- [Entries provided]
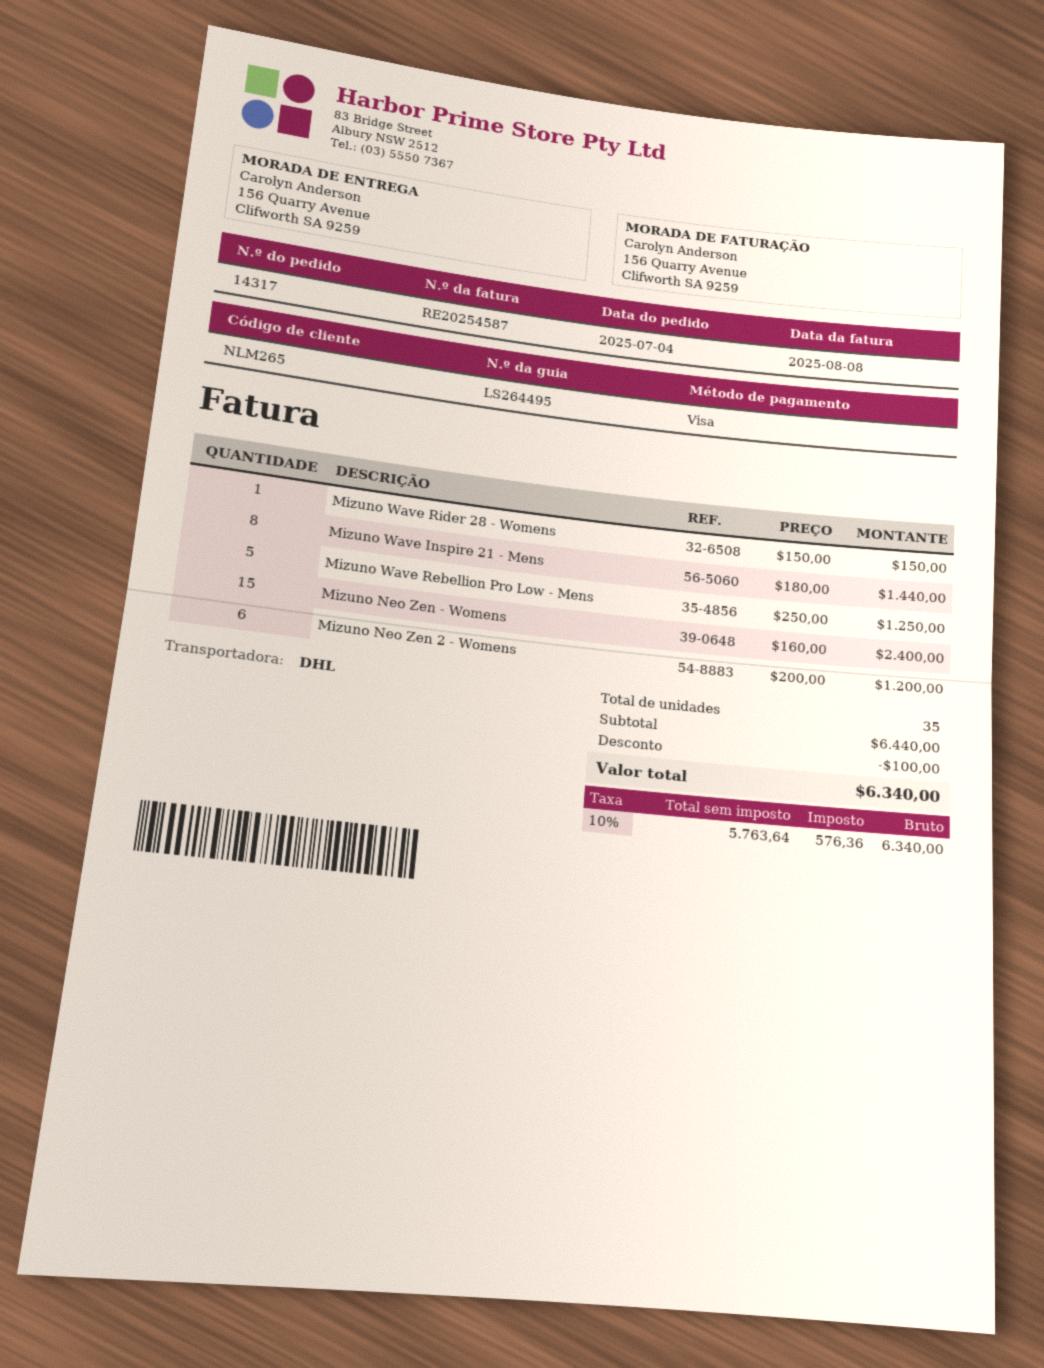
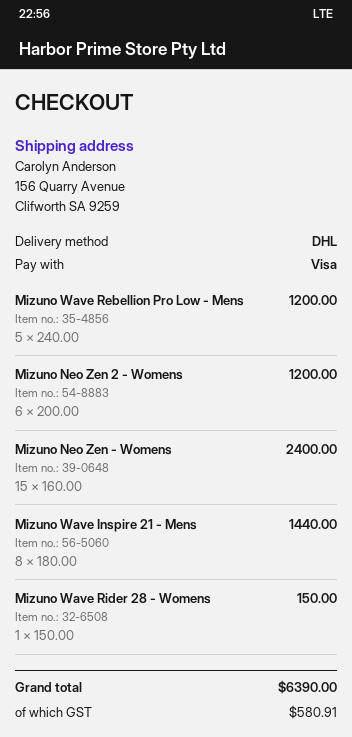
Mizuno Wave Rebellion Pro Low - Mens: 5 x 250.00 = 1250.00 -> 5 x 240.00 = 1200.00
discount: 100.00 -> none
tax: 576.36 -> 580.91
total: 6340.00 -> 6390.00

==

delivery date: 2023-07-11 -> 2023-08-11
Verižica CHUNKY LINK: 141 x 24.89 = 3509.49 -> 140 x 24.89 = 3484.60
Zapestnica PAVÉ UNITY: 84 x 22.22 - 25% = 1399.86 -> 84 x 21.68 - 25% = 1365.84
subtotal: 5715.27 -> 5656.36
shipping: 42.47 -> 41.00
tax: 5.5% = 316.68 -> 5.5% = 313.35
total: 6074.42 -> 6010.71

* * *

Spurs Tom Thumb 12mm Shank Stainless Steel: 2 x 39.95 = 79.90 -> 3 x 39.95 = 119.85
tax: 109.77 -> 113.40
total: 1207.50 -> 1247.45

- [Your instructions] In the listing above, find the line containing "Zapestnica PAVÉ UNITY: 84" and the line containing "total: 6074.42 -> 6010.71". Output them and every line between, exactly, and nothing else.

- [Task solution]
Zapestnica PAVÉ UNITY: 84 x 22.22 - 25% = 1399.86 -> 84 x 21.68 - 25% = 1365.84
subtotal: 5715.27 -> 5656.36
shipping: 42.47 -> 41.00
tax: 5.5% = 316.68 -> 5.5% = 313.35
total: 6074.42 -> 6010.71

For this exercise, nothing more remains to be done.